TASK DIRECTIONS | Starting with the line that contains "[200,22,223,34] 0.1 -> [229,34,270,47] 0.1.0" and stopping after the line that contains "[22,151,98,162] // Version", return each line below exactly as written, with no others.

MATERIAL TO PROCESS |
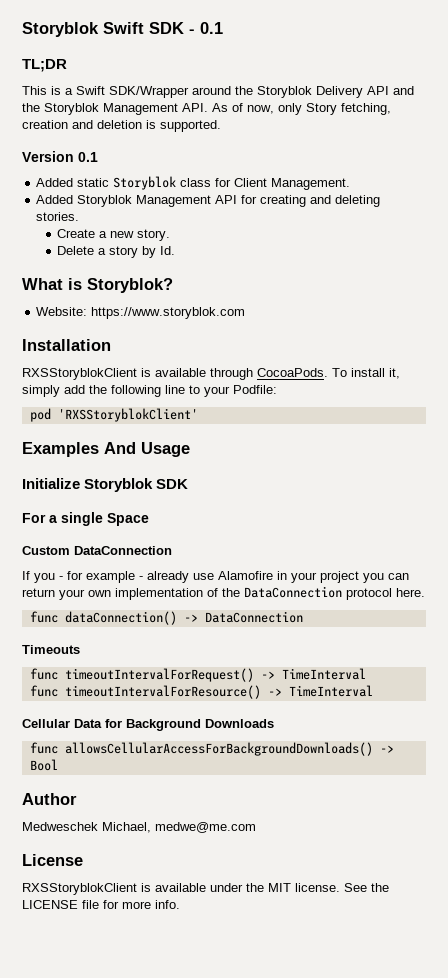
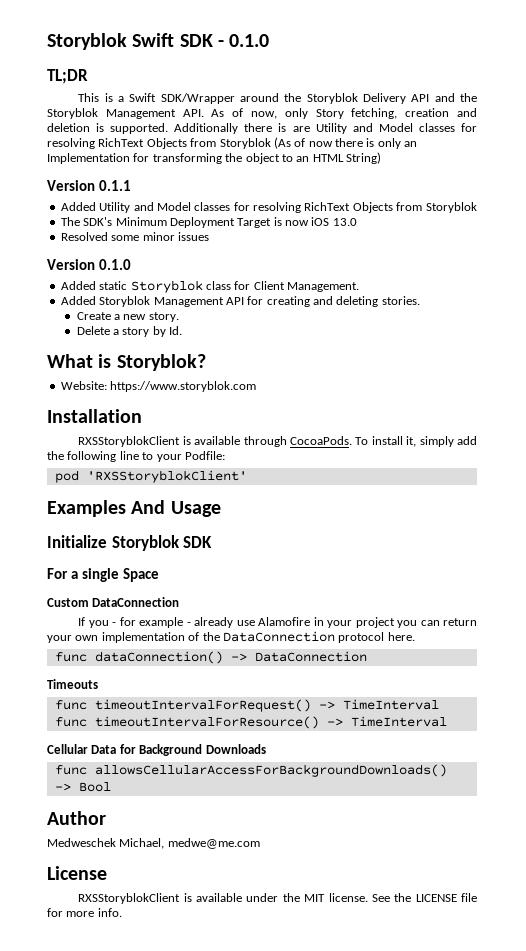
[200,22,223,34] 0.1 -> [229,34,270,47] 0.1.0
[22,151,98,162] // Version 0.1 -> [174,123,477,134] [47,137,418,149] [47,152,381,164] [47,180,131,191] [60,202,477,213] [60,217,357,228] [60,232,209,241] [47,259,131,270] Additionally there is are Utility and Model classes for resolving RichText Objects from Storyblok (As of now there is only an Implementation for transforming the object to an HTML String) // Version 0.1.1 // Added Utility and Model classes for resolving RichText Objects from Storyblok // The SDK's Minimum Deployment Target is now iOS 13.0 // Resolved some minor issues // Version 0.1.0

==

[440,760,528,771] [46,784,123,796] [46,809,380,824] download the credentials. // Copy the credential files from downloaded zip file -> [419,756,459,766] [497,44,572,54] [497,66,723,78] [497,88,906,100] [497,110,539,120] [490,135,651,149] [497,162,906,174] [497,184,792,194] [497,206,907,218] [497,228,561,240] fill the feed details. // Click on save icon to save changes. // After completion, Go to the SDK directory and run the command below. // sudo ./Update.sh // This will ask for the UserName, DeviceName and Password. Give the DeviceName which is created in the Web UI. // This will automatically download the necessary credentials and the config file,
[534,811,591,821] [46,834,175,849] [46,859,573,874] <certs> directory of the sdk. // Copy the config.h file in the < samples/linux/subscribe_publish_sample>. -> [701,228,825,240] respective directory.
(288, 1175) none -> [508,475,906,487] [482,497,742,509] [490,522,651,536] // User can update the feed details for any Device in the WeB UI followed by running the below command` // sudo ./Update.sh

--

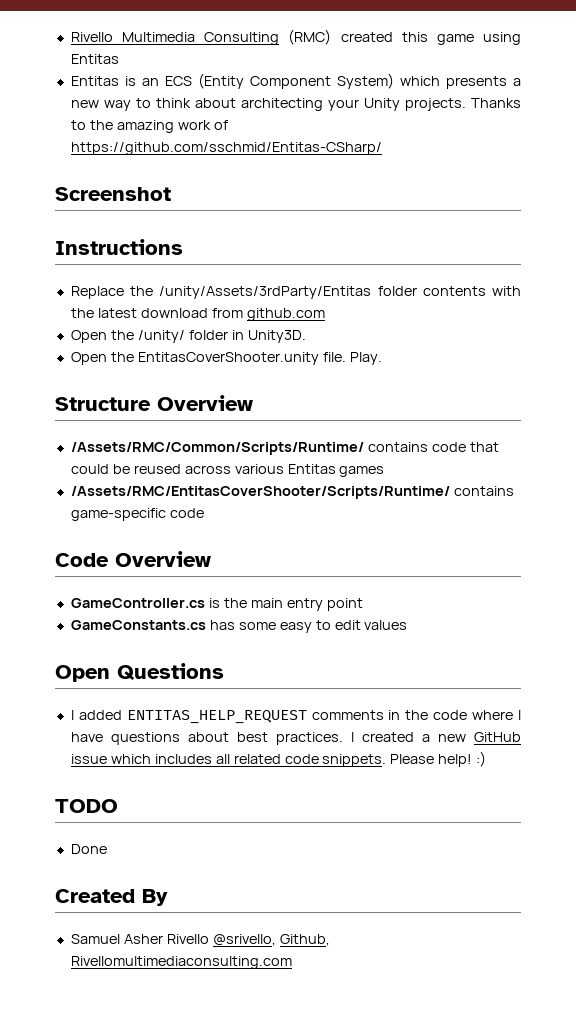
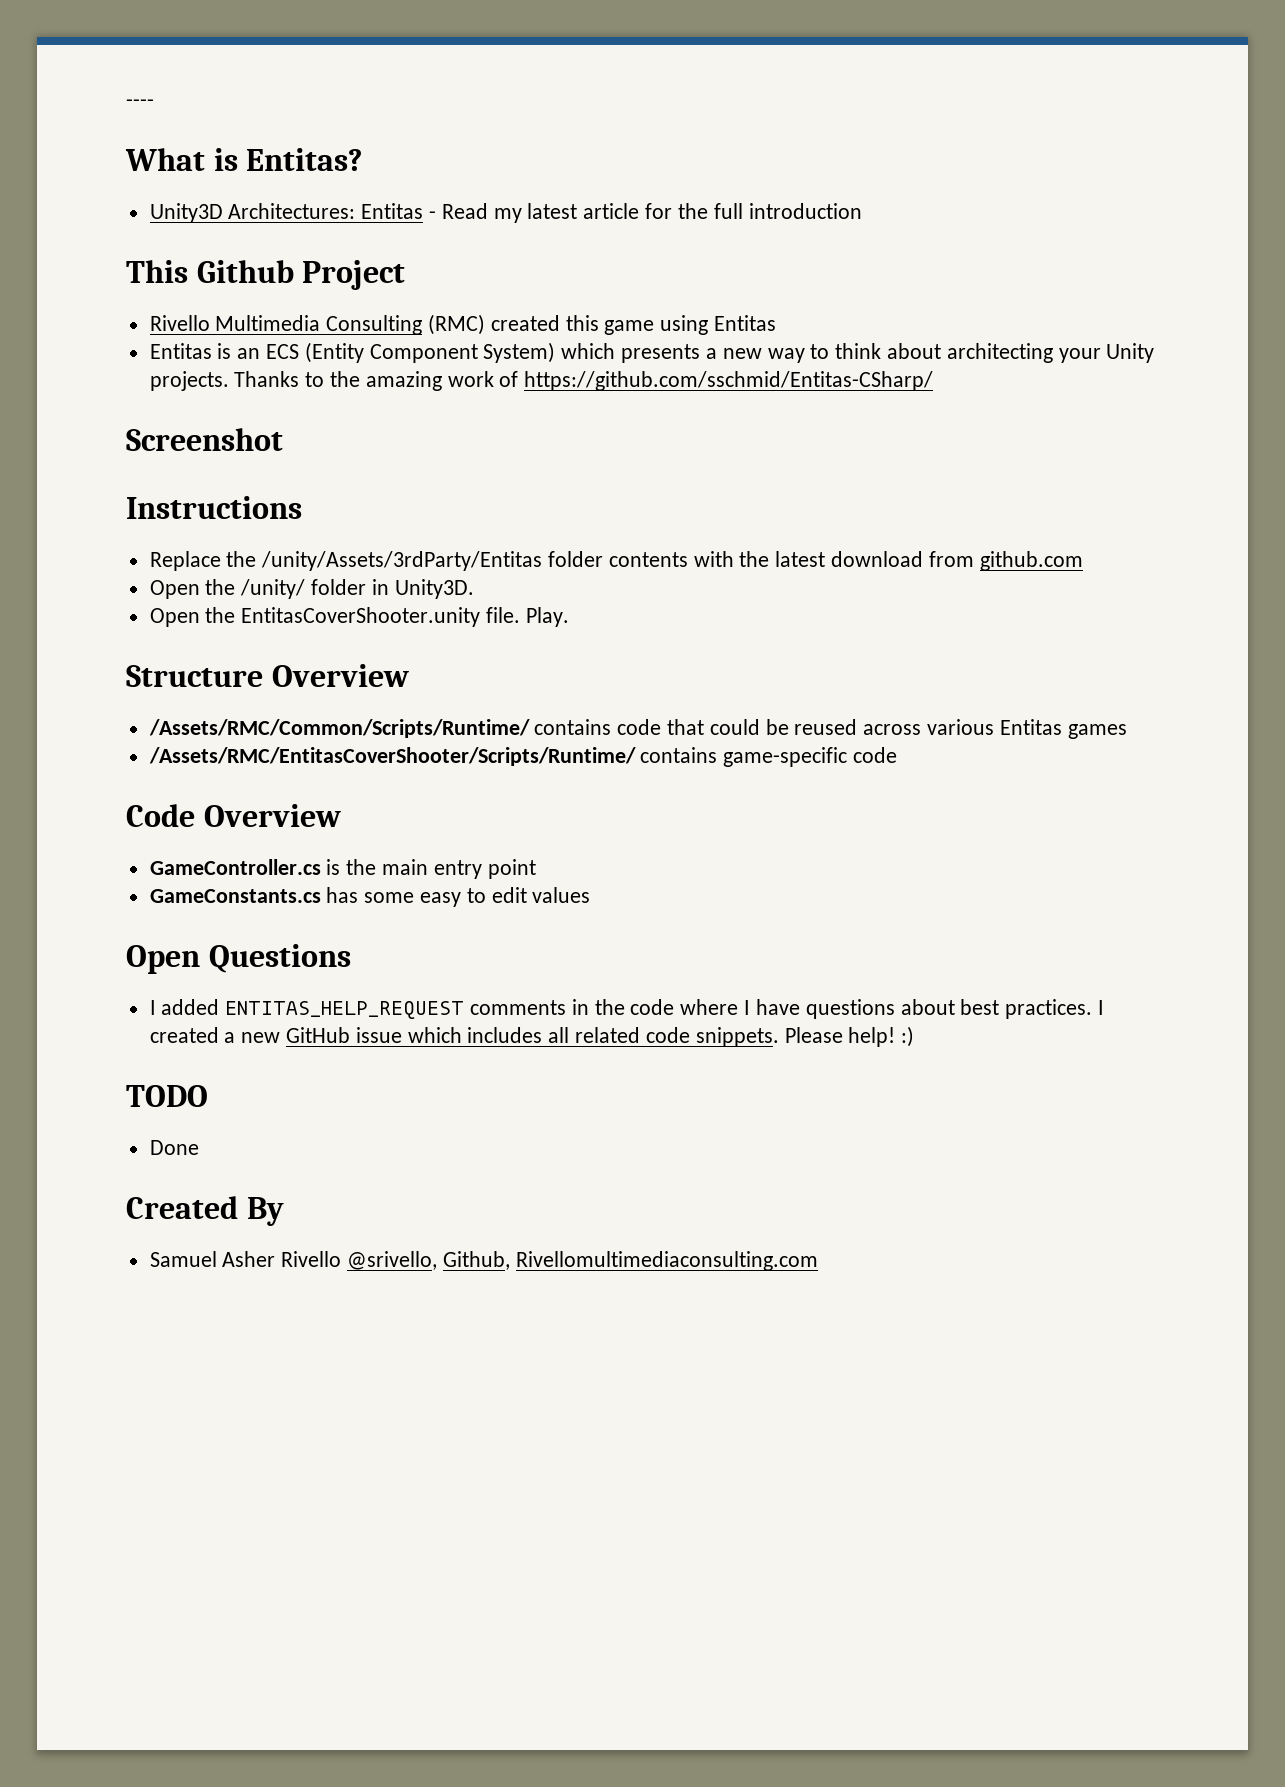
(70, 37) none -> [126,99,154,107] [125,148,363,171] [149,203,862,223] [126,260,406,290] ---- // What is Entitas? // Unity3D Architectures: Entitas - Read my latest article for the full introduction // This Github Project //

TASK RESULT |
[200,22,223,34] 0.1 -> [229,34,270,47] 0.1.0
[22,151,98,162] // Version 0.1 -> [174,123,477,134] [47,137,418,149] [47,152,381,164] [47,180,131,191] [60,202,477,213] [60,217,357,228] [60,232,209,241] [47,259,131,270] Additionally there is are Utility and Model classes for resolving RichText Objects from Storyblok (As of now there is only an Implementation for transforming the object to an HTML String) // Version 0.1.1 // Added Utility and Model classes for resolving RichText Objects from Storyblok // The SDK's Minimum Deployment Target is now iOS 13.0 // Resolved some minor issues // Version 0.1.0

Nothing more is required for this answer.